Begini Cara Dosen Ngajar Generasi Millenial

Iradhatie Wurinanda, · Jum'at 17 Juni 2016 19:47 WIB
https: img.okezone.com content 2016 06 17 65 1418076 begini-cara-dosen-ngajar-generasi-millenial-Bmd5kKnvas.jpg Ilustrasi: Shutterstock

JAKARTA - Mendidik mahasiswa di masa lalu berbeda dengan di masa sekarang. Perkembangan zaman dan teknologi menjadi salah satu penyebabnya. Saat ini, kalangan mahasiswa merupakan generasi millennial. Sedangkan para pendidik merupakan generasi X. Gap tersebut kerap membuat tidak selarasnya proses pembelajaran di kelas.

Pengamat pendidikan, Ina Liem mengungkapkan, dalam proses pembelajaran di perguruan tinggi, terdapat dua hal yang harus saling menyesuaikan. Pertama, yakni mahasiswanya dan kedua adalah pada kebutuhan industrinya.

"Generasi millennial itu melakukan sesuatu sesuai dengan keinginan. Kalau tidak suka, mereka tidak mau melaksanakan, Oleh sebab itu di dunia kerja ketika tidak cocok mereka pilih resign. Begitu juga kalau di kelas. Kalau mereka tidak suka atau terlalu banyak teori akhirnya malas," ujarnya dalam talkshow bertajuk Internationalization & Industry Oriented Higher Education System di Hotel Pullman, Jakarta, belum lama ini.

Oleh sebab itu, wanita yang juga menjabat sebagai CEO Jurusanku.com itu menjelaskan bahwa pendidik atau dosen harus mampu menyesuaikan sifat para mahasiswanya. Menurut dia, mahasiswa saat ini tidak bisa dipaksa untuk menuruti semua arahannya. Para dosen harus menemukan cara untuk membuat mahasiswa suka dengan apa yang diajarkan.
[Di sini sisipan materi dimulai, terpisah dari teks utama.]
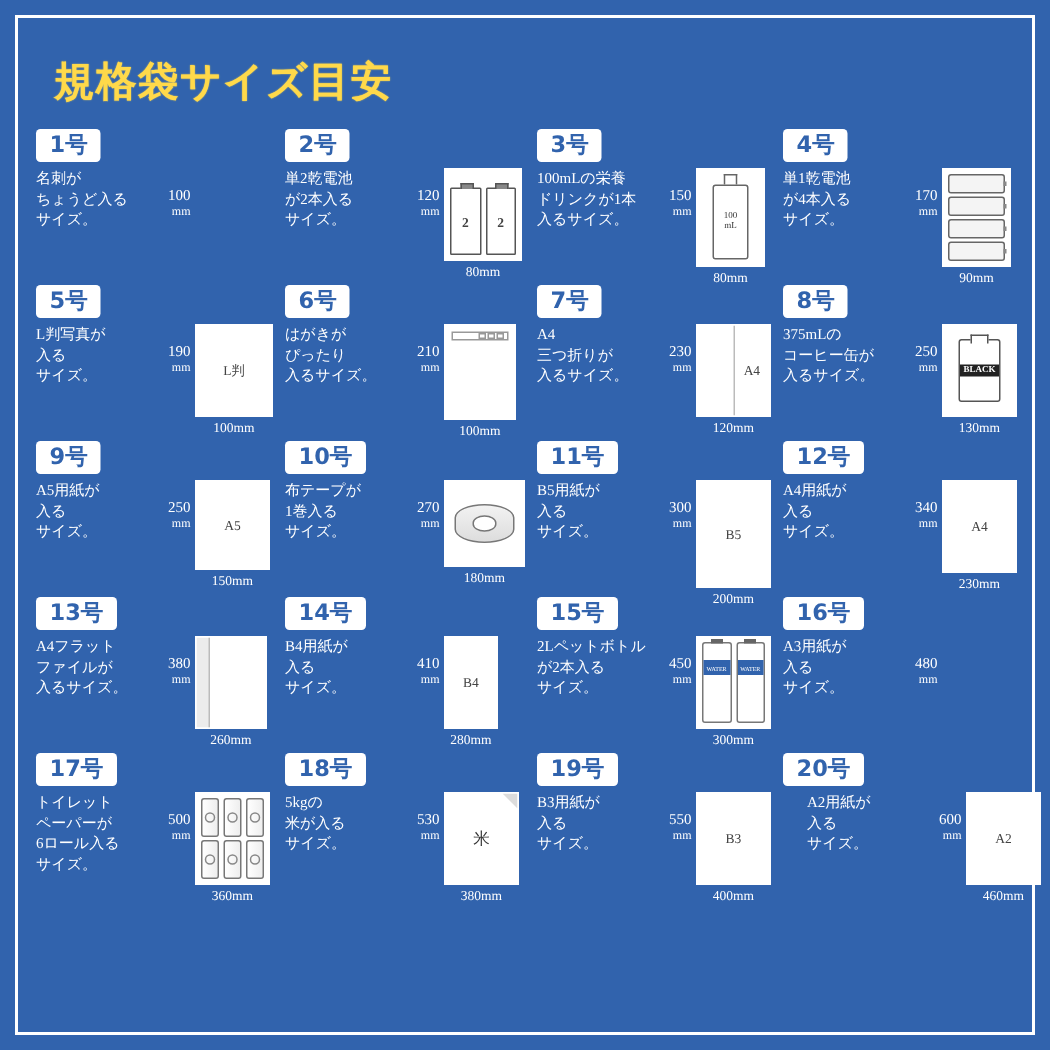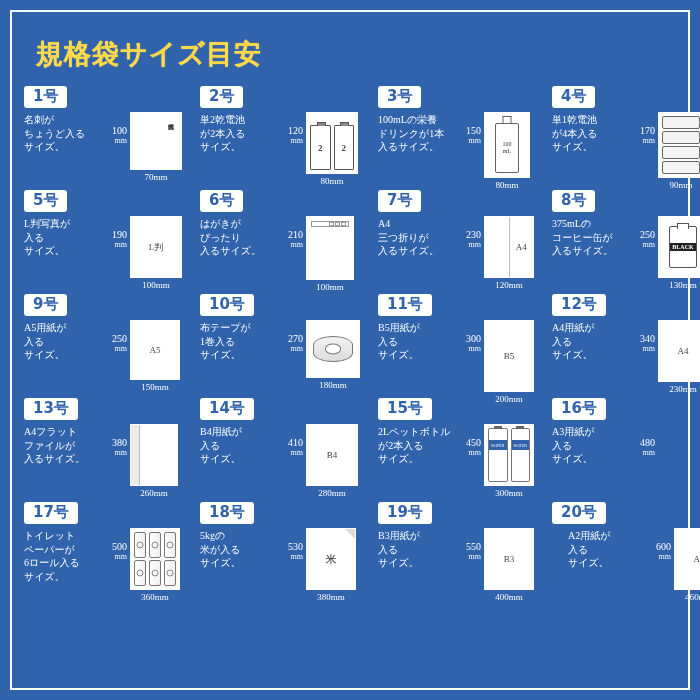--- a/index.html
+++ b/index.html
@@ -31,21 +31,21 @@
     font-weight: bold;
     letter-spacing: 1px;
     padding: 14px 0 6px 14px;
     text-shadow: 0 0 1px #ffd94a;
   }
   #grid {
     margin-top: 8px;
     display: grid;
     grid-template-columns: repeat(4, 1fr);
     grid-auto-rows: 101px;
-    gap: 3px 14px;
+    gap: 3px 4px;
   }
   .cell {
     position: relative;
     padding: 0 2px;
   }
   .badge {
     display: inline-block;
     background: #ffffff;
     color: #3163ad;
     font-weight: bold;
@@ -169,26 +169,20 @@
     <div id="title">規格袋サイズ目安</div>
     <div id="grid">
         <div class="cell"><span class="badge">1号</span><div class="body">
             <div class="desc" style="white-space: pre-line;">名刺が
 ちょうど入る
 サイズ。</div>
             <div class="dimcol">
               <span class="num">100</span>
               <span class="unit">mm</span>
             </div>
-            <div class="figwrap">
-              <div class="fig" style="width:52px;height:58px">
-                <div class="card-lines">明日来太郎</div>
-              </div>
-              <div class="width">70mm</div>
-            </div>
           </div></div>
         <div class="cell"><span class="badge">2号</span><div class="body">
             <div class="desc" style="white-space: pre-line;">単2乾電池
 が2本入る
 サイズ。</div>
             <div class="dimcol">
               <span class="num">120</span>
               <span class="unit">mm</span>
             </div>
             <div class="figwrap">
@@ -400,21 +394,21 @@
           </div></div>
         <div class="cell"><span class="badge">14号</span><div class="body">
             <div class="desc" style="white-space: pre-line;">B4用紙が
 入る
 サイズ。</div>
             <div class="dimcol">
               <span class="num">410</span>
               <span class="unit">mm</span>
             </div>
             <div class="figwrap">
-              <div class="fig" style="width:52px;height:62px">
+              <div class="fig" style="width:36px;height:62px">
                 <span class="lbl">B4</span>
               </div>
               <div class="width">280mm</div>
             </div>
           </div></div>
         <div class="cell"><span class="badge">15号</span><div class="body">
             <div class="desc" style="white-space: pre-line;">2Lペットボトル
 が2本入る
 サイズ。</div>
             <div class="dimcol">

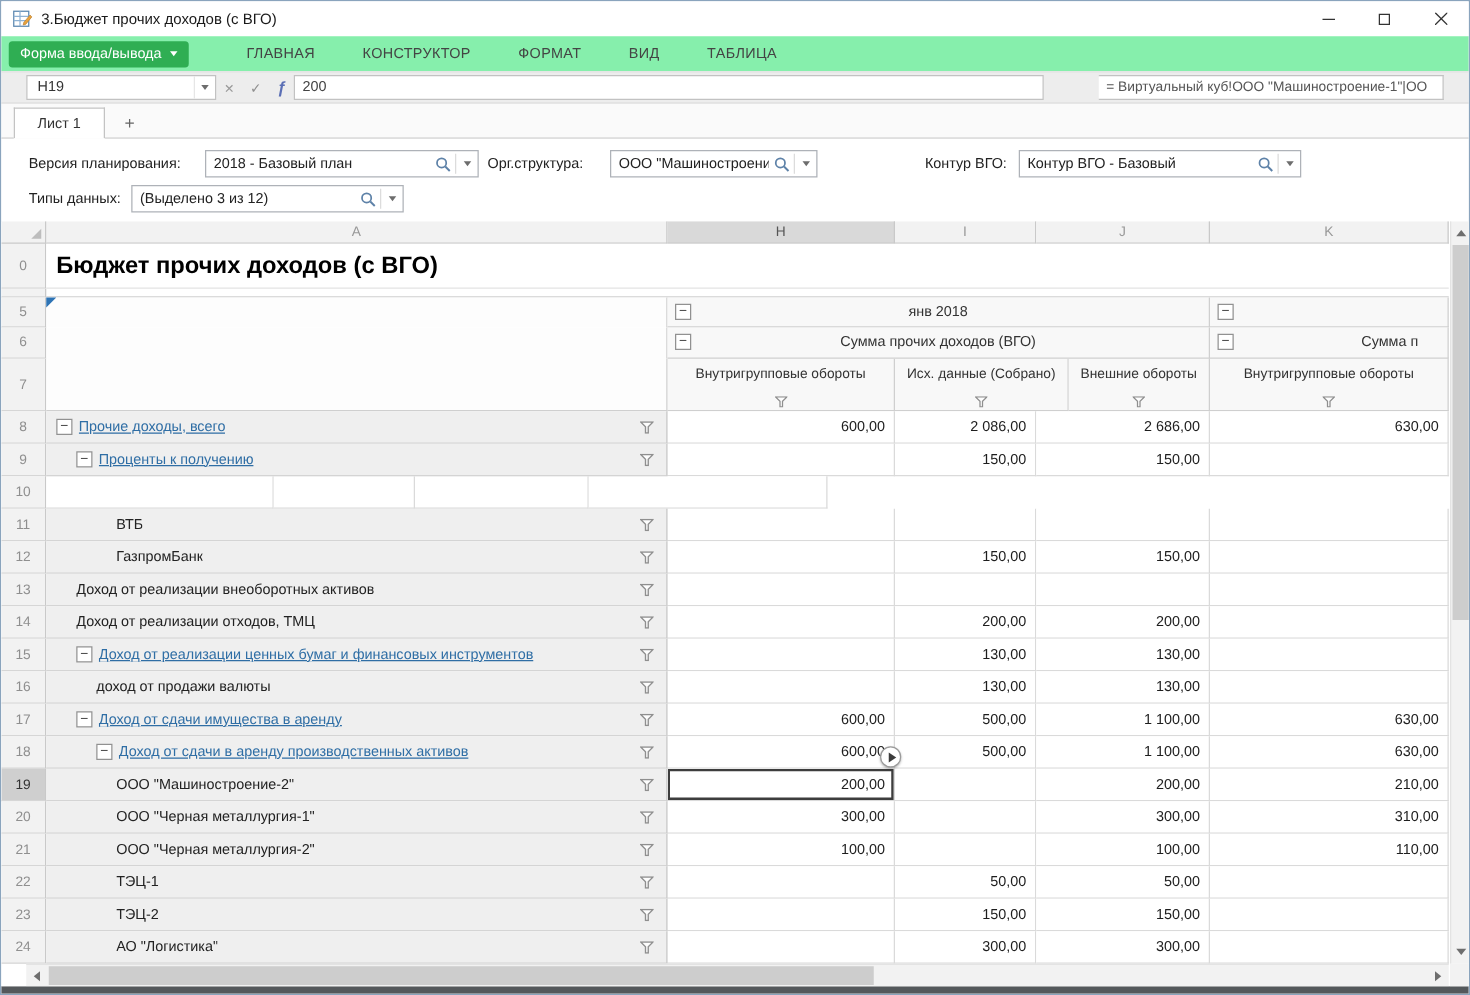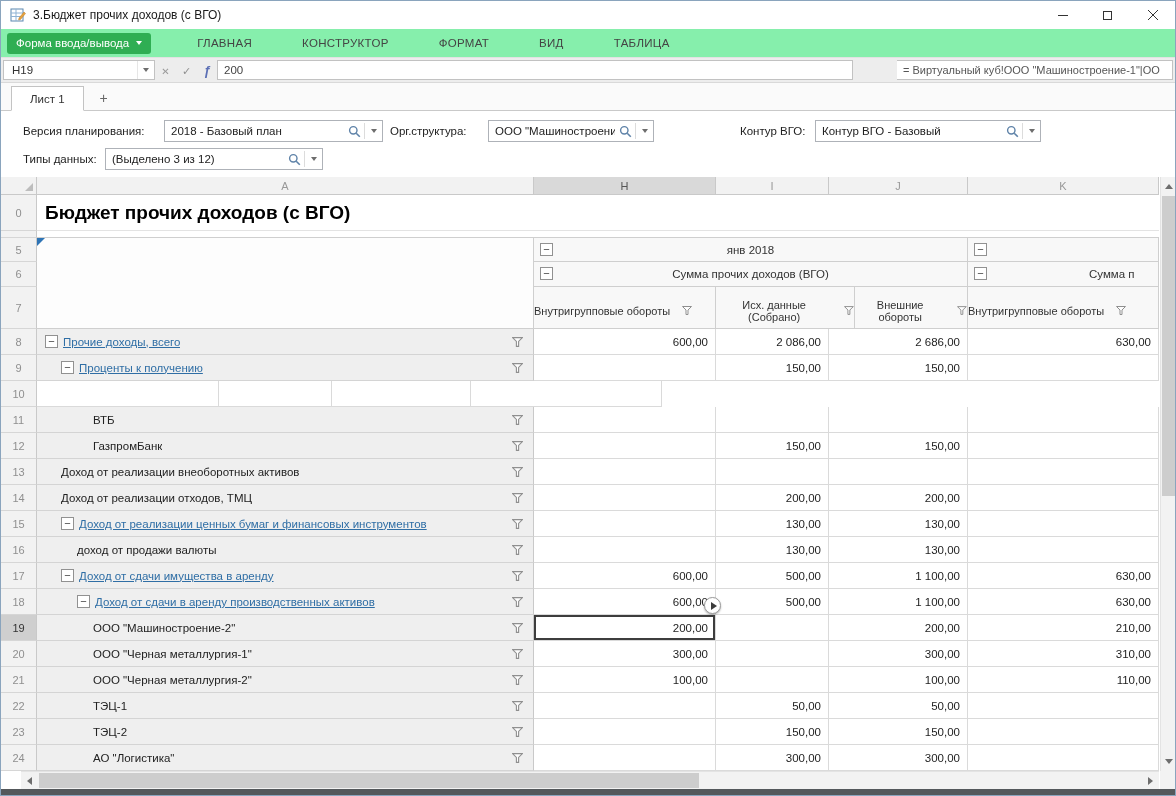--- a/index.html
+++ b/index.html
@@ -13,26 +13,26 @@
   .winbtns { margin-left:auto; display:flex; height:100%; }
   .wb { width:45px; display:flex; align-items:center; justify-content:center; cursor:default; }
   .glyph-min { width:10px; height:0; border-bottom:1px solid #333; }
   .glyph-max { width:9px; height:9px; border:1px solid #333; }
 
   
   .ribbon { height:28px; display:flex; align-items:center; background:#86efac; }
   .green-btn { margin-left:6px; height:21px; background:#2fae53; border-radius:3px; color:#fff;
                font-size:11.5px; display:flex; align-items:center; padding:0 9px; gap:7px; }
   .chev-dn-w { width:0; height:0; border-left:3.5px solid transparent; border-right:3.5px solid transparent; border-top:4.5px solid #fff; }
-  .rtabs { display:flex; margin-left:46px; gap:50px; }
+  .rtabs { display:flex; margin-left:46px; gap:38px; }
   .rtab { font-size:11.5px; color:#444; letter-spacing:.3px; white-space:nowrap; }
 
   
   .formulabar { height:26px; background:#ededed; border-top:1px solid #e2e2e2; border-bottom:1px solid #d9d9d9;
-                display:flex; align-items:center; padding:0 2px; }
+                display:flex; align-items:center; padding:0 20px; }
   .namebox { width:152px; height:20px; background:#fff; border:1px solid #c2c2c2; display:flex; align-items:center; flex:none; }
   .namebox .nbtxt { flex:1; padding-left:8px; font-size:11.5px; color:#333; }
   .nbchev { width:17px; height:100%; display:flex; align-items:center; justify-content:center; border-left:1px solid #e6e6e6; }
   .chev-dn { width:0; height:0; border-left:3.5px solid transparent; border-right:3.5px solid transparent; border-top:4.5px solid #6d6d6d; }
   .fbicons { width:62px; flex:none; display:flex; align-items:center; justify-content:space-around; }
   .ic-x::before { content:"✕"; font-size:10px; color:#9a9a9a; }
   .ic-check::before { content:"✓"; font-size:11px; color:#8f8f8f; }
   .ic-fx::before { content:"ƒ"; font-size:13px; font-style:italic; font-weight:bold; color:#5b6fb5; }
   .fvalue { flex:1; height:20px; background:#fff; border:1px solid #c2c2c2; display:flex; align-items:center;
             padding-left:6px; font-size:11.5px; color:#444; }
@@ -83,21 +83,21 @@
   .mcell { width:434px; flex:none; background:#f8f8f8; border-right:1px solid #cfcfcf; border-bottom:1px solid #cfcfcf; position:relative; }
   .kcell { width:191px; flex:none; background:#f8f8f8; border-right:1px solid #cfcfcf; border-bottom:1px solid #cfcfcf; position:relative; }
   .exp { width:13px; height:13px; border:1px solid #919191; background:#fff; font-size:11px; line-height:10px;
          text-align:center; color:#444; display:inline-block; flex:none; }
   .exp::before { content:"−"; }
   .mexp { position:absolute; left:6px; top:50%; margin-top:-7px; }
   .mlab { position:absolute; left:0; right:0; top:50%; transform:translateY(-50%); text-align:center; font-size:11.5px; color:#333; }
   .klab { position:absolute; left:121px; top:50%; transform:translateY(-50%); font-size:11.5px; color:#333; white-space:nowrap; }
 
   .shcell { flex:none; background:#f8f8f8; border-right:1px solid #cfcfcf; border-bottom:1px solid #cfcfcf;
-            display:flex; flex-direction:row; align-items:center; padding-top:6px; gap:12px;
+            display:flex; flex-direction:column; align-items:center; padding-top:6px; gap:12px;
             font-size:11px; color:#333; text-align:center; }
   .w-h { width:182px; } .w-i { width:113px; } .w-j { width:139px; } .w-k { width:191px; }
 
   .grid-row { display:flex; height:26px; }
   .ca { width:497px; flex:none; background:#efefef; border-right:1px solid #c9c9c9; border-bottom:1px solid #d4d4d4;
         display:flex; align-items:center; position:relative; }
   .treewrap { display:flex; align-items:center; min-width:0; padding-right:26px; }
   .ind0 { padding-left:8px; } .ind1 { padding-left:24px; } .ind2 { padding-left:40px; } .ind3 { padding-left:56px; }
   .treewrap .exp { margin-right:5px; }
   .lbl { font-size:11.5px; color:#222; white-space:nowrap; overflow:hidden; }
"Kedua adalah kebutuhan industri. Abad 21 ini beda dengan zaman dahulu. Industri butuh SDM yang mau berinovasi sehingga penting untuk menumbuhkan kreativitas mahasiswa," tuturnya.

Beberapa perusahaan, imbuh dia, sudah menerapkan analisis pendidikan. Sebab, berdasarkan suatu penelitian, ada titik tertentu ketika seseorang memiliki IPK tinggi, justru ada gap besar dengan kemampuannya di dunia kerja.

"Ini yang menyebabkan perusahaan terkadang tidak memanggil lulusan yang punya IPK tinggi. Mereka tidak hanya melihat dari segi akademis," tukasnya.